By Mr Bakeful Play
We're still immersed in full on princess-play here at Bakeful Play HQ, so when asked if she wanted to make a plaited loaf with daddy it wasn't long until the request for Rapunzel bread was made. Mr Bakeful play manfully stepped up to the plate.
I've said before that I think bread gets a bad rep for being complicated and unsuitable for Smalls. I actually think it's one of the easiest things we do. It's time consuming, sure it is, but there a ways to stagger the stages so that small bakers don't get too frustrated by the wait to prove and precisely because of the several stages involved, bread is a great activity for a rainy day when you're stuck inside and need something that can give you intervals of interaction and peace. Bread dough is also probably the cleanest bake we make. Once the dough is formed it is relatively clean to play with and just irresistible to little hands.
500g strong white bread flour
7g fast action yeast
40g butter, softened
150ml whole milk
1 egg (lightly beaten)
1. Add flour, yeast, salt and butter to a large mixing bowl. Slowly add the water and milk by turns. As you mix it all together a dough will start to form, which should be tacky not sticky. If your little one gets over excited with the water jug (although baby bottle are much easier to tip and pour) and accidentally makes soup, don't panic. Simply add more flour until it fixes itself.
2. Knead the dough by stretching and folding it in the bowl. This avoid having to flour a worktop and therefore saves on the mess. Do it until everyone is bored. Bread dough has an irresistible texture for smalls. Let them enjoy poking, prodding and squishing it. They can't do it any harm at this stage and they're probably still in the baking zone. Fully committed to its excitements. Cover with a clean tea towel or plastic bag and leave to prove (double in size) for about an hour. If you have a particularly cold kitchen, pop it in a warmer room or just prove it for longer.
The first two steps could be done in advance of baking to reduce the number of steps in the bake. This dough will also prove nicely in the fridge overnight, meaning little bakers with shorter attention spans can enjoy the fun shaping stage of the bake and the wait time between making and eating is reduced.

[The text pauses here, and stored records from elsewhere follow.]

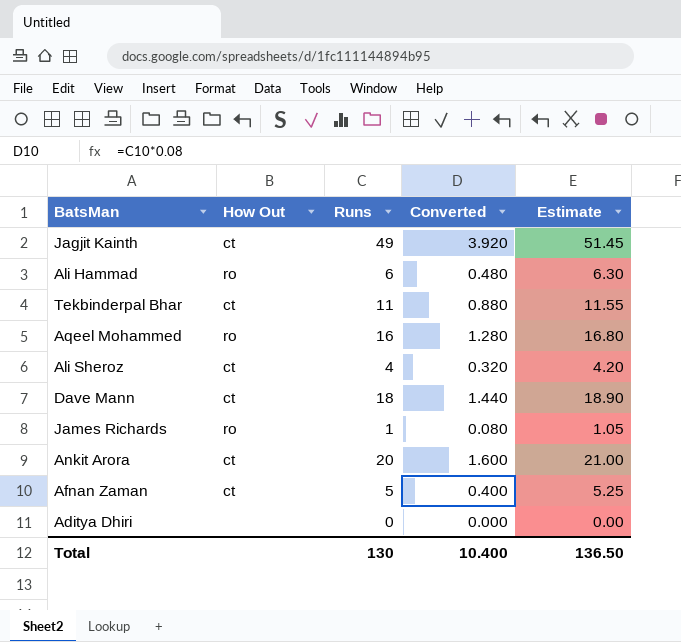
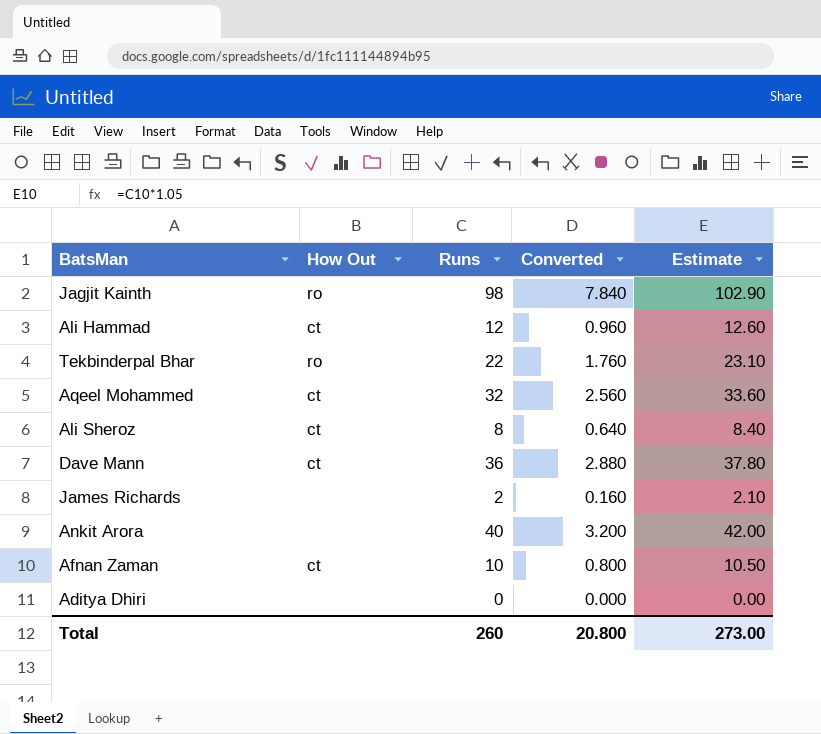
Jagjit Kainth | How Out: ct -> ro
Jagjit Kainth | Runs: 49 -> 98
Jagjit Kainth | Converted: 3.920 -> 7.840
Jagjit Kainth | Estimate: 51.45 -> 102.90
Ali Hammad | How Out: ro -> ct
Ali Hammad | Runs: 6 -> 12
Ali Hammad | Converted: 0.480 -> 0.960
Ali Hammad | Estimate: 6.30 -> 12.60
Tekbinderpal Bhar | How Out: ct -> ro
Tekbinderpal Bhar | Runs: 11 -> 22
Tekbinderpal Bhar | Converted: 0.880 -> 1.760
Tekbinderpal Bhar | Estimate: 11.55 -> 23.10
Aqeel Mohammed | How Out: ro -> ct
Aqeel Mohammed | Runs: 16 -> 32
Aqeel Mohammed | Converted: 1.280 -> 2.560
Aqeel Mohammed | Estimate: 16.80 -> 33.60
Ali Sheroz | Runs: 4 -> 8
Ali Sheroz | Converted: 0.320 -> 0.640
Ali Sheroz | Estimate: 4.20 -> 8.40
Dave Mann | Runs: 18 -> 36
Dave Mann | Converted: 1.440 -> 2.880
Dave Mann | Estimate: 18.90 -> 37.80
James Richards | How Out: ro -> none
James Richards | Runs: 1 -> 2
James Richards | Converted: 0.080 -> 0.160
James Richards | Estimate: 1.05 -> 2.10
Ankit Arora | How Out: ct -> none
Ankit Arora | Runs: 20 -> 40
Ankit Arora | Converted: 1.600 -> 3.200
Ankit Arora | Estimate: 21.00 -> 42.00
Afnan Zaman | Runs: 5 -> 10
Afnan Zaman | Converted: 0.400 -> 0.800
Afnan Zaman | Estimate: 5.25 -> 10.50
Total | Runs: 130 -> 260
Total | Converted: 10.400 -> 20.800
Total | Estimate: 136.50 -> 273.00

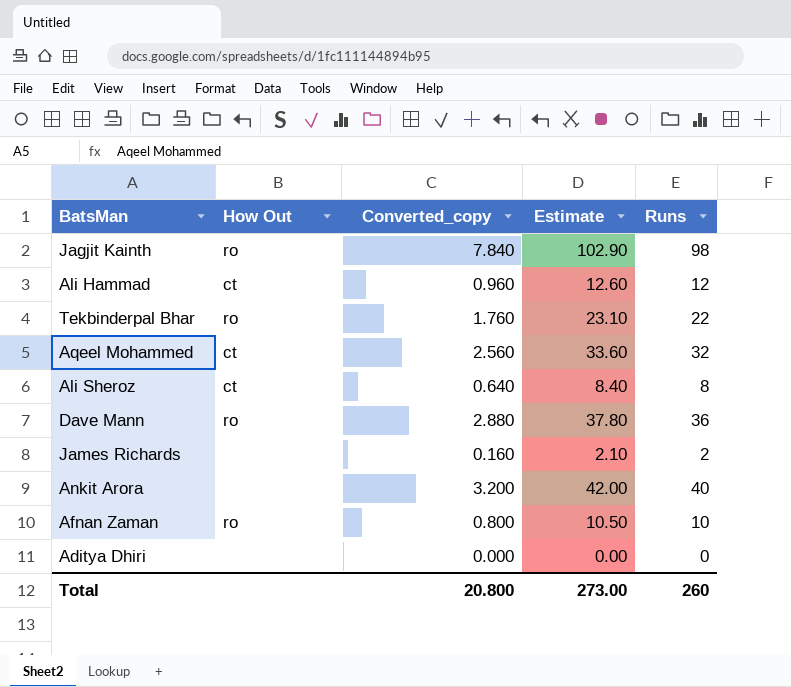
column name: Converted -> Converted_copy
column Runs | position: 3 -> 5
Dave Mann | How Out: ct -> ro
Afnan Zaman | How Out: ct -> ro

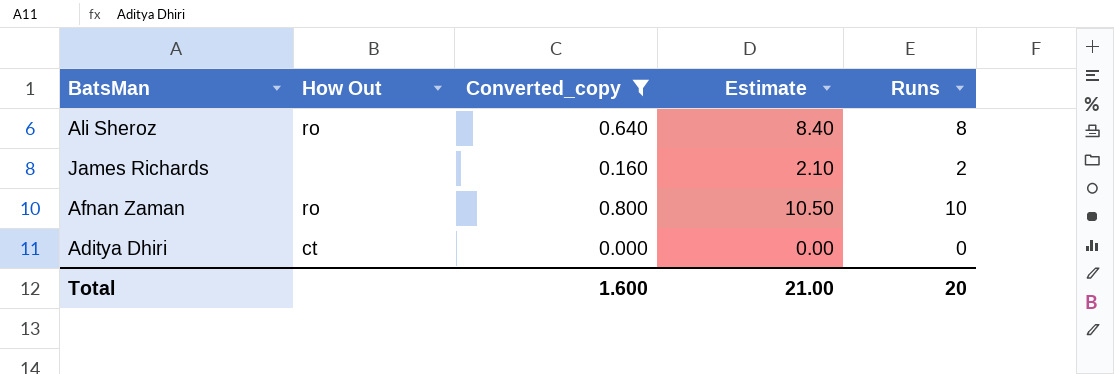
filter: none -> Converted_copy <= 0.800
Ali Sheroz | How Out: ct -> ro
Aditya Dhiri | How Out: none -> ct
Total | Converted_copy: 20.800 -> 1.600
Total | Estimate: 273.00 -> 21.00
Total | Runs: 260 -> 20

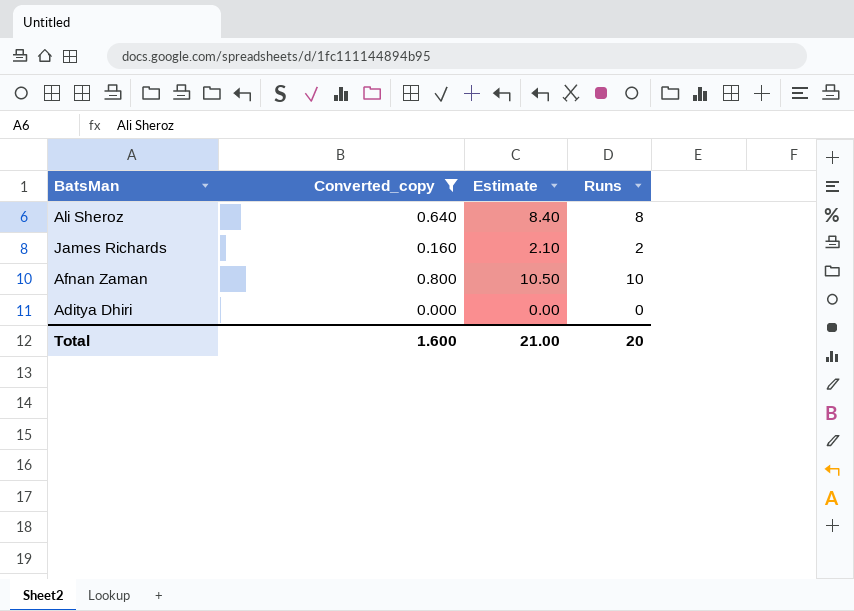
column How Out | position: 2 -> none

3. Your nice bouncy dough is now ready for shaping. Divide it into three. A dough scraper is the easiest implement for this, but you can do it with a knife of course. You are going to roll your dough into three long sausages. This isn't quite as easy as it sounds and your little ones will probably need help. Apply pressure to the centre of the roll and work outwards. If the children struggle there's no need to draw attention to it, just ask them to swap pieces with you and finish theirs whilst they 'perfect' yours.

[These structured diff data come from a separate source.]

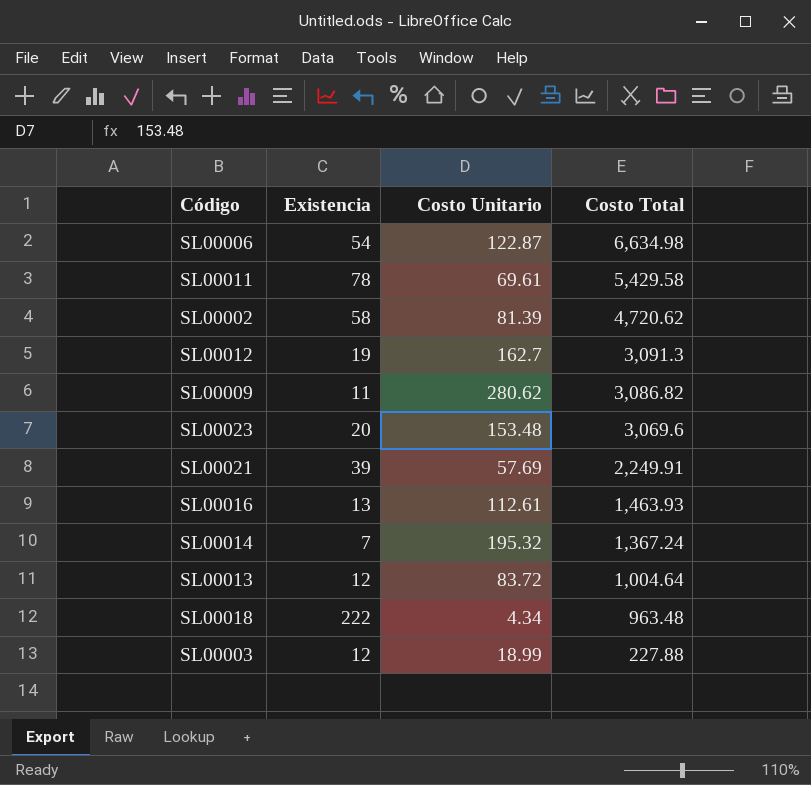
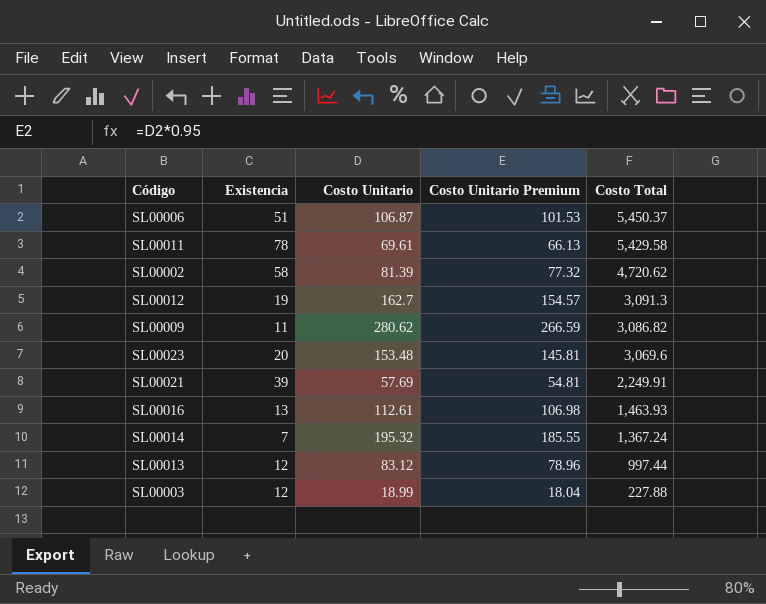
column Costo Unitario Premium | formula: none -> [Costo Unitario] * 0.95
row SL00018: 222 | 4.34 | 963.48 -> none
SL00006 | Existencia: 54 -> 51
SL00006 | Costo Unitario: 122.87 -> 106.87
SL00006 | Costo Total: 6,634.98 -> 5,450.37
SL00013 | Costo Unitario: 83.72 -> 83.12
SL00013 | Costo Total: 1,004.64 -> 997.44

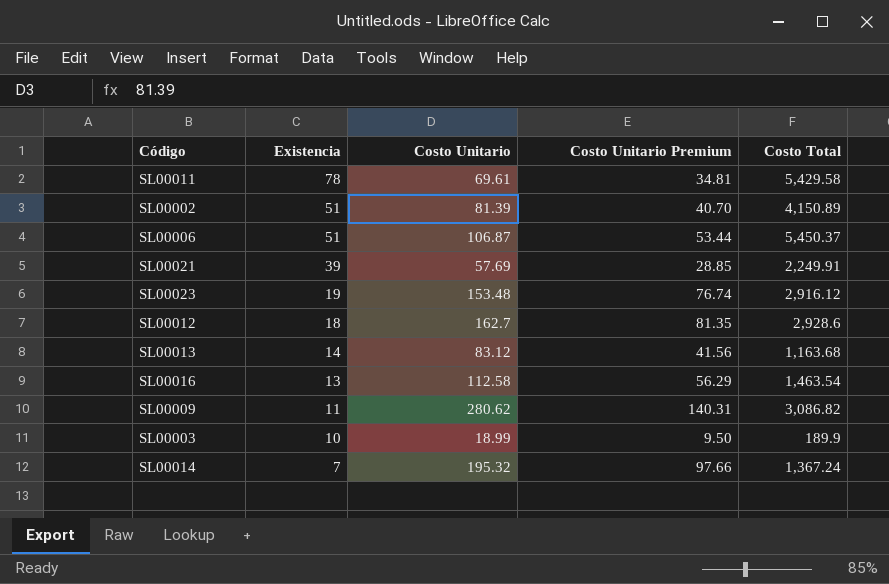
row order: Costo Total descending -> Existencia descending
column Costo Unitario Premium | formula: [Costo Unitario] * 0.95 -> [Costo Unitario] * 0.5
SL00002 | Existencia: 58 -> 51
SL00002 | Costo Total: 4,720.62 -> 4,150.89
SL00023 | Existencia: 20 -> 19
SL00023 | Costo Total: 3,069.6 -> 2,916.12
SL00012 | Existencia: 19 -> 18
SL00012 | Costo Total: 3,091.3 -> 2,928.6
SL00013 | Existencia: 12 -> 14
SL00013 | Costo Total: 997.44 -> 1,163.68
SL00016 | Costo Unitario: 112.61 -> 112.58
SL00016 | Costo Total: 1,463.93 -> 1,463.54
SL00003 | Existencia: 12 -> 10
SL00003 | Costo Total: 227.88 -> 189.9

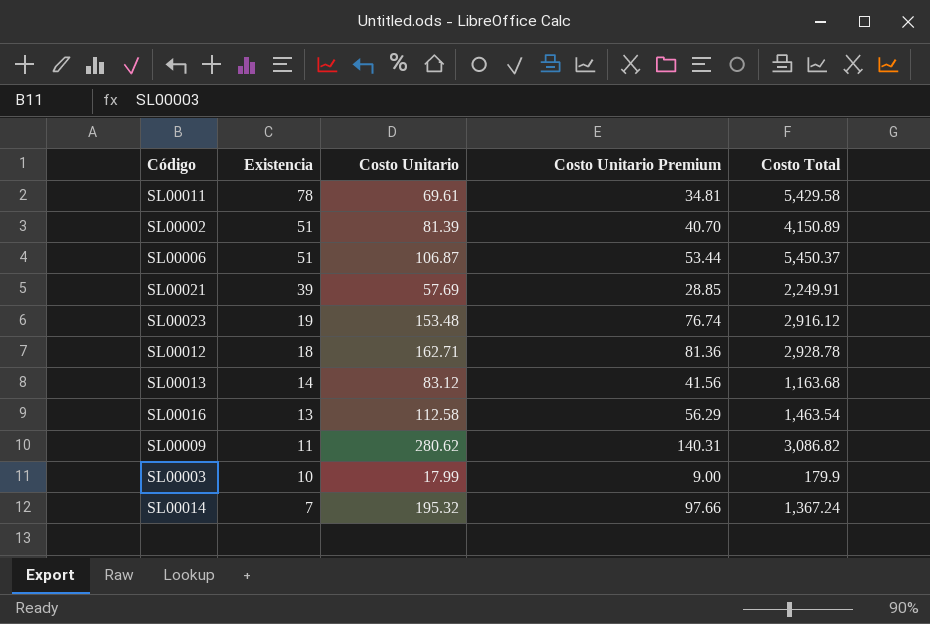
SL00012 | Costo Unitario: 162.7 -> 162.71
SL00012 | Costo Unitario Premium: 81.35 -> 81.36
SL00012 | Costo Total: 2,928.6 -> 2,928.78
SL00003 | Costo Unitario: 18.99 -> 17.99
SL00003 | Costo Unitario Premium: 9.50 -> 9.00
SL00003 | Costo Total: 189.9 -> 179.9

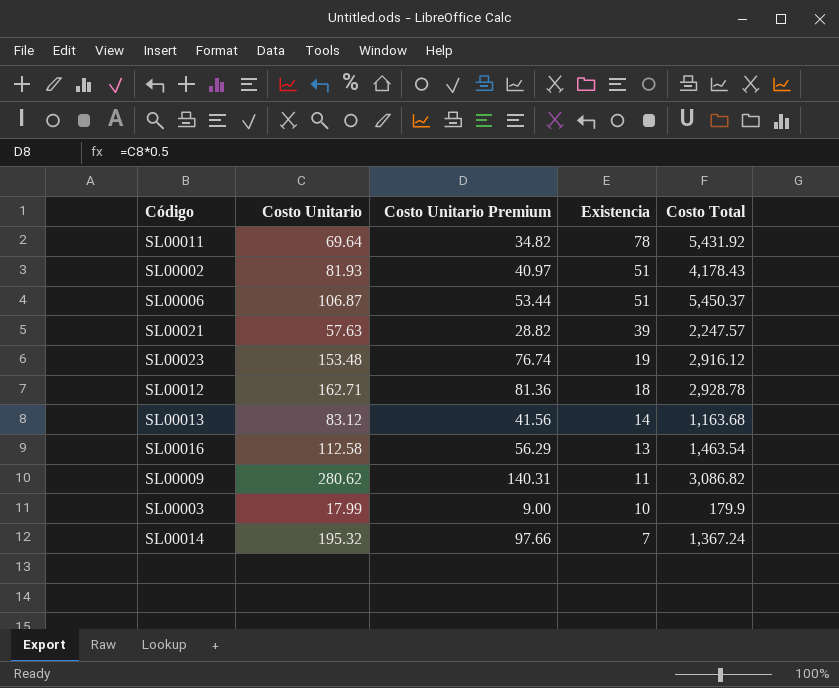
column Existencia | position: 2 -> 4
SL00011 | Costo Unitario: 69.61 -> 69.64
SL00011 | Costo Unitario Premium: 34.81 -> 34.82
SL00011 | Costo Total: 5,429.58 -> 5,431.92
SL00002 | Costo Unitario: 81.39 -> 81.93
SL00002 | Costo Unitario Premium: 40.70 -> 40.97
SL00002 | Costo Total: 4,150.89 -> 4,178.43
SL00021 | Costo Unitario: 57.69 -> 57.63
SL00021 | Costo Unitario Premium: 28.85 -> 28.82
SL00021 | Costo Total: 2,249.91 -> 2,247.57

4. To plait the loaf, lay the three long strands on a long piece of greaseproof paper, joining the strands at one end bu simply squidding them together. Then methodically lay left and right strands over the central one until a full plait is formed. If you've gone for a serious Rapunzel plait like us, then you may well have to cut your plait in half at this stage so it will fit in your oven. Cover loosely once more and leave for an hour to rise again.

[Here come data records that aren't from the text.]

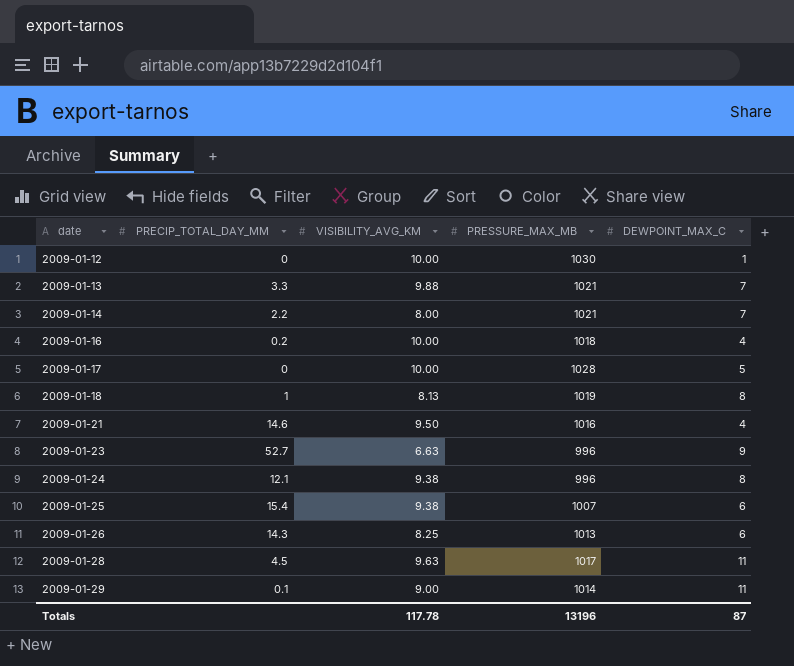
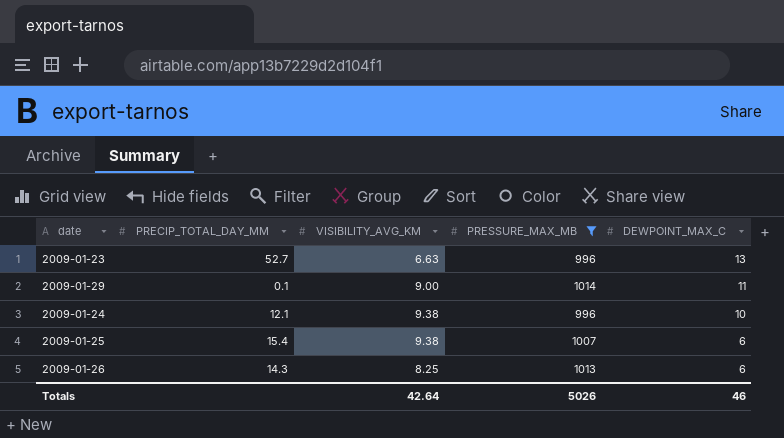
filter: none -> PRESSURE_MAX_MB <= 1014
row order: date ascending -> DEWPOINT_MAX_C descending
2009-01-23 | DEWPOINT_MAX_C: 9 -> 13
2009-01-24 | DEWPOINT_MAX_C: 8 -> 10
Totals | VISIBILITY_AVG_KM: 117.78 -> 42.64
Totals | PRESSURE_MAX_MB: 13196 -> 5026
Totals | DEWPOINT_MAX_C: 87 -> 46

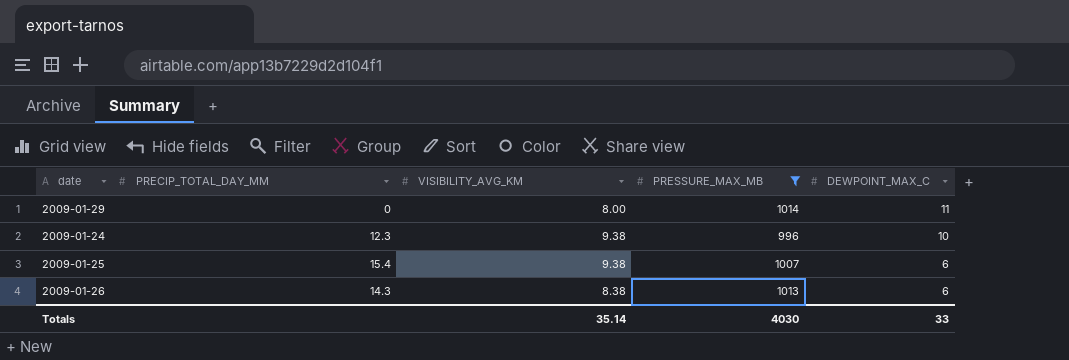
row 2009-01-23: 52.7 | 6.63 | 996 | 13 -> none
2009-01-29 | PRECIP_TOTAL_DAY_MM: 0.1 -> 0
2009-01-29 | VISIBILITY_AVG_KM: 9.00 -> 8.00
2009-01-24 | PRECIP_TOTAL_DAY_MM: 12.1 -> 12.3
2009-01-26 | VISIBILITY_AVG_KM: 8.25 -> 8.38
Totals | VISIBILITY_AVG_KM: 42.64 -> 35.14
Totals | PRESSURE_MAX_MB: 5026 -> 4030
Totals | DEWPOINT_MAX_C: 46 -> 33

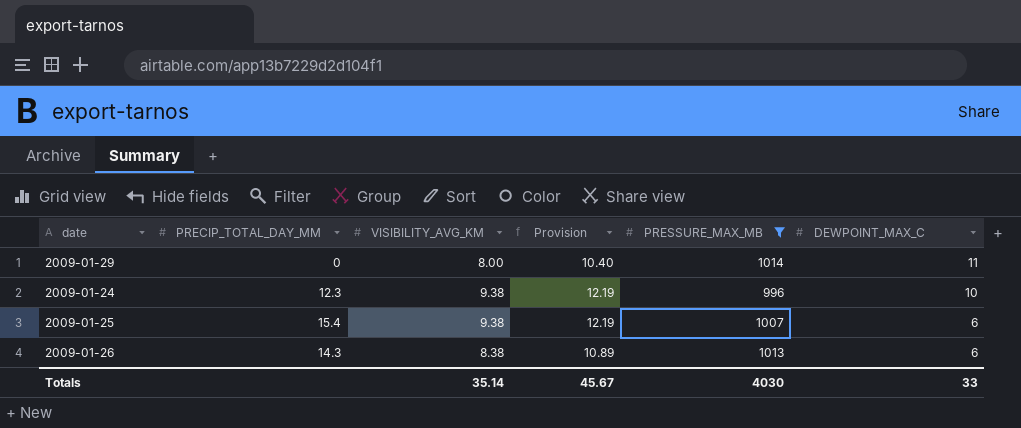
column Provision | formula: none -> [VISIBILITY_AVG_KM] * 1.3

5. Brush the plaits all over with a lightly beaten egg and then bake at 200° for 3-40mins. When ready it will be a shiny, golden colour and sound hollow when tapped underneath. Allow to cool completely (preferably on a wire rack) before eating. If you wish to make a Rapunzel display, then tie a ribbon in the middle of the two halves to give the illusion of one long Rapunzel 'do.'
Why not enjoy some Rapunzel play during the proving and / or baking of the bread. We have had a whole half term's worth of fun from creating the top of Rapunzel's tower from a nice big box that came with some new furniture last weekend.